BORIS JOHNSON HAS NEVER been a man you can take entirely at his word. So even his warning to prepare for a No Deal Brexit must be greeted with scepticism. According to one plausible interpretation, Johnson is being as duplicitous as ever, ramping up tensions, taking Britain to the precipice, only to emerge at the last minute with a lame duck deal, while saving face and posing as the hero of the hour.
Then again, a faction of Conservatives with representation in cabinet has always liked the notion of No Deal. Escalating business fears, only to play the last-ditch saviour, also means escalating ERG hopes, only to dash them. Johnson’s game of chicken is therefore bound to outrage someone. Once again, this highlights a clash between the Conservative Party’s social role in UK politics, as the servant of big business, and the ideological factions shaping the party machinery. It is not clear, at this stage, which force will win, which only proves how dysfunctional the British ruling class has become.
If the Conservatives are pushing towards No Deal, one factor will be the pandemic. An emerging economic emergency entails a radical rethink of capitalism: few will deny that. The system as currently designed does not work and has not worked for some time. It can no longer deliver even modestly rising living standards. With economic collapse inevitable one way or another, the Conservatives may be banking on undertaking some radical changes in a spirit of renewal. None of these premises are entirely wrong: indeed, if anything it highlights the absence of a radical left programme to address this crisis.
There is also no inherent problem with restoring sovereignty, the putative Conservative aim. The old type of globalisation is broken, and it’s a shame some on the left refuse to accept this reality. But the aim should then be popular sovereignty. And the UK state cannot deliver this, because the institutions linking people to parliament have broken down beyond repair. Scotland now obeys entirely separate political rhythms. Northern Ireland will have its own arrangements with the EU. National dynamics are growing in Wales. And the question of English democracy is a live one.
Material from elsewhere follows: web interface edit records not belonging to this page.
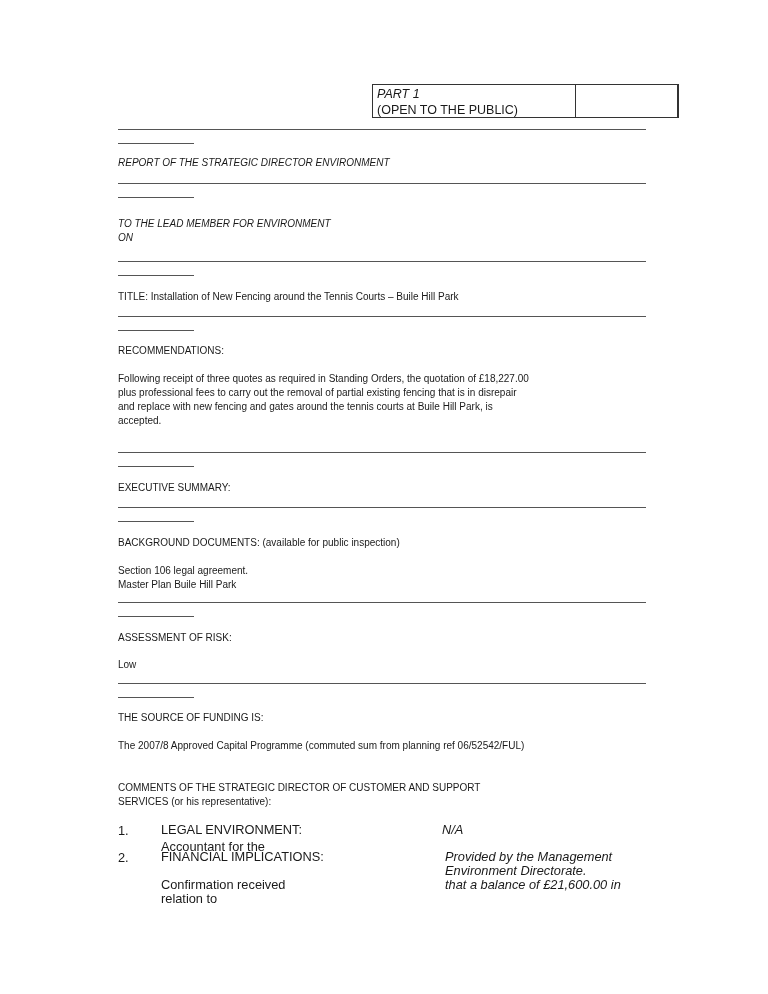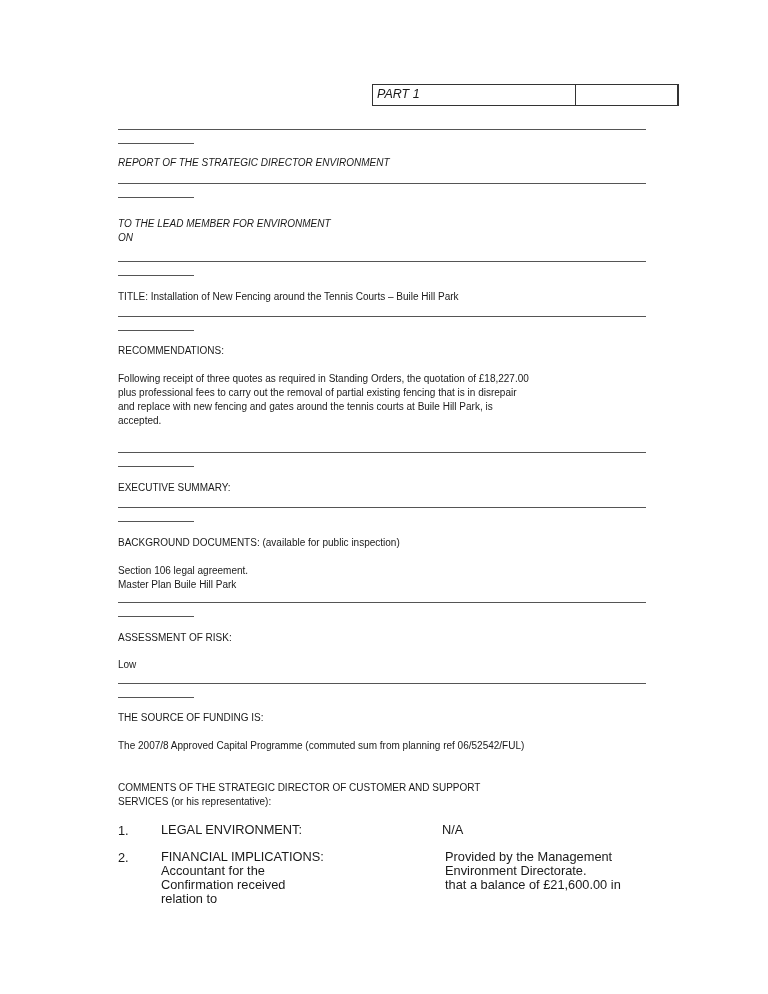"PART 1" .hdr-box { height: 22px -> 34px }
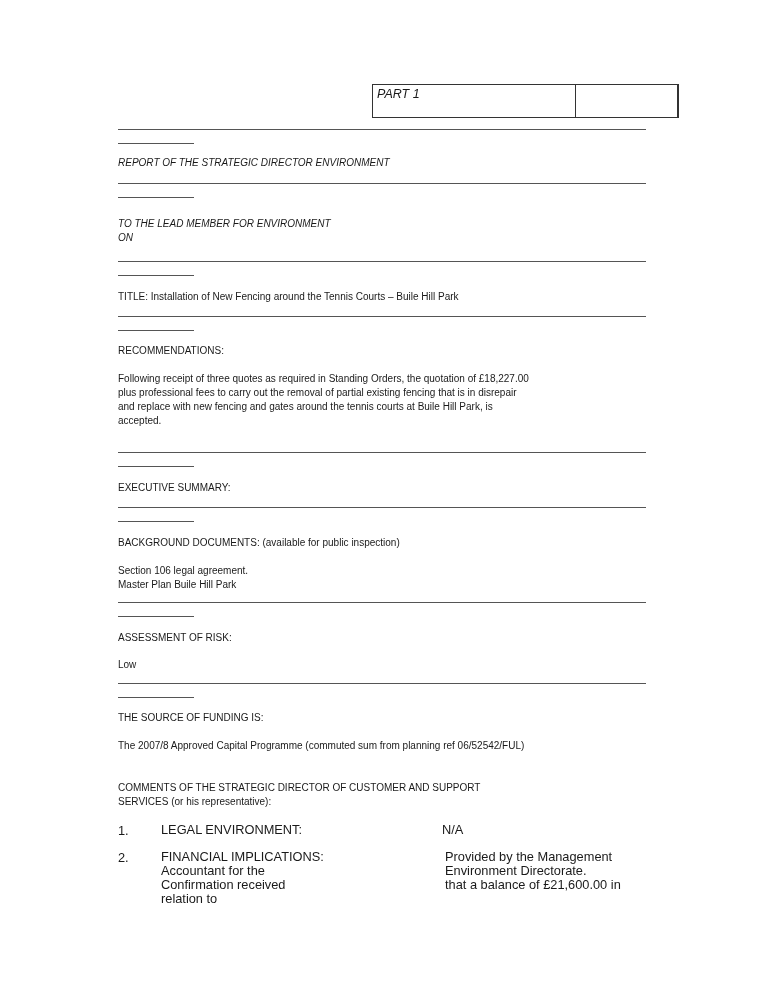"(OPEN TO THE PUBLIC)" div.hdr-line { html: none -> <div>(OPEN TO THE PUBLIC)</div> }
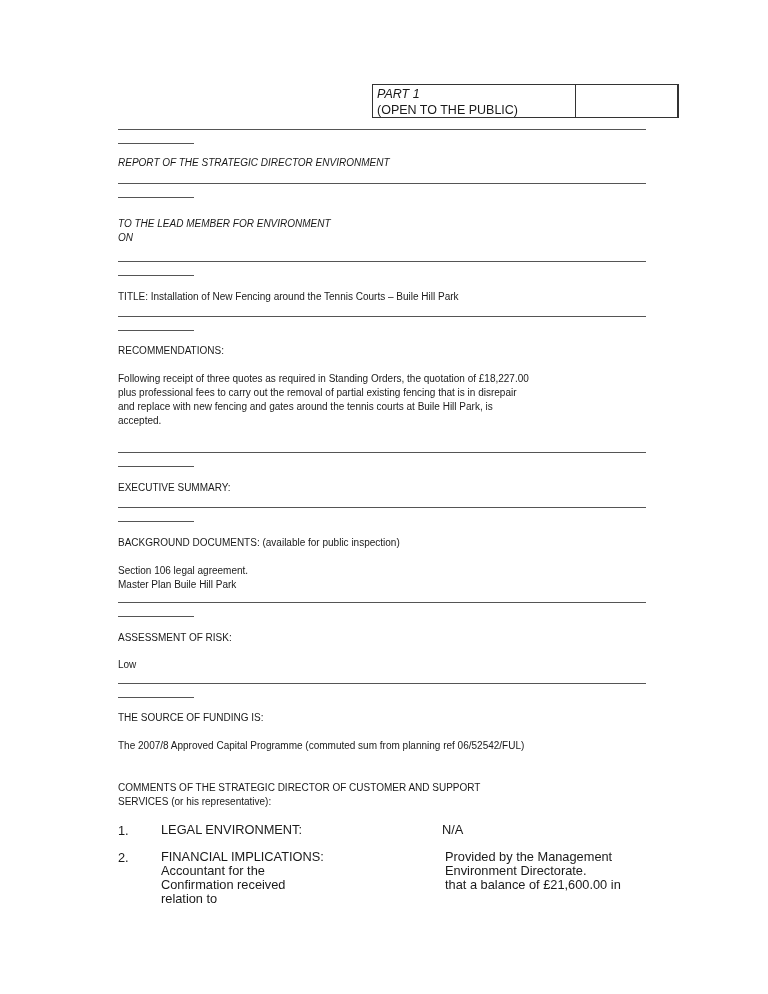"N/A" .col3 { font-style: none -> italic }
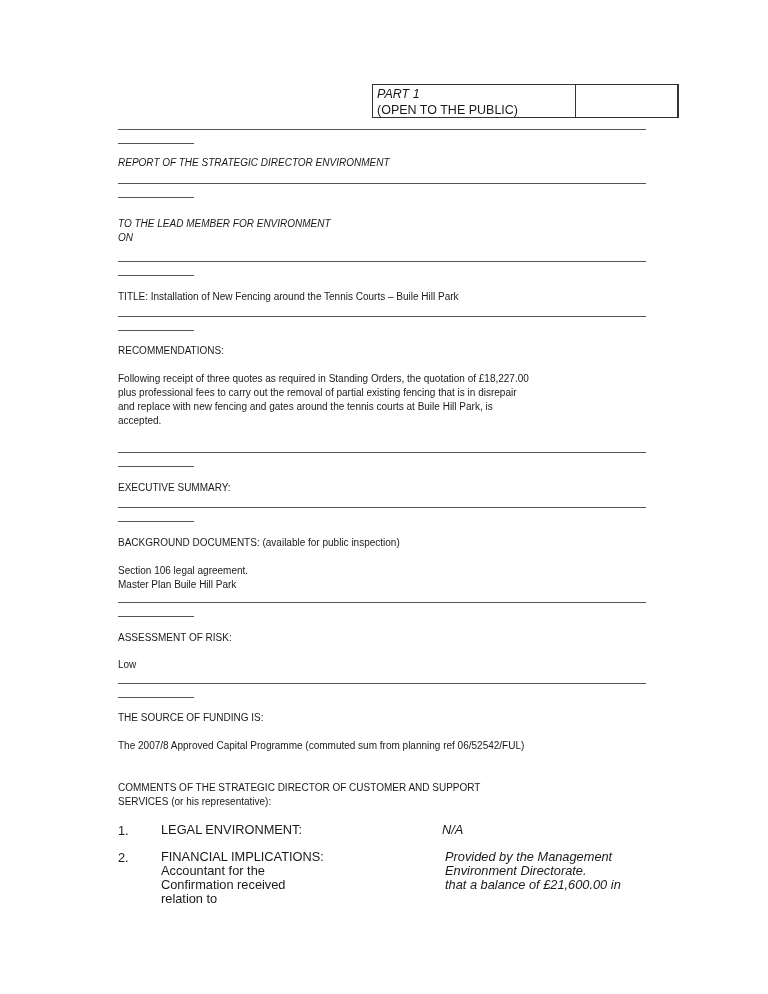"Accountant for the" div.col2 { top: 864px -> 840px }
Time for federalism! cry some. But despite Gordon Brown’s window dressing, there is little to believe that another patched-up devolution will correct any of the conflicts that led us here. It will only prolong the agony of a political unit that long ceased to make sense.
No Deal would surely radicalise those problems. It would drive key holdouts against independence, the privileged professional middle classes, into the arms of the Yes movement. It will force a reckoning, also, for unionist Remainers, who spoke of No Deal as if it would herald the apocalypse. Can independence truly be riskier than the apocalypse? Equally it would equally escalate the old questions about the independence leadership. They also talked of No Deal in apocalyptic terms – so what now? What sort of conflicts will they be willing to risk with Westminster?
Still, caution should prevail, because Johnson is Johnson, and only the gullible take him at his word. But either way, some faction of Britain’s ruling elite is getting stuffed, and tensions will only escalate. Johnson may not be a good leader, a capable leader or a just leader. But we have to allow that he keeps things interesting.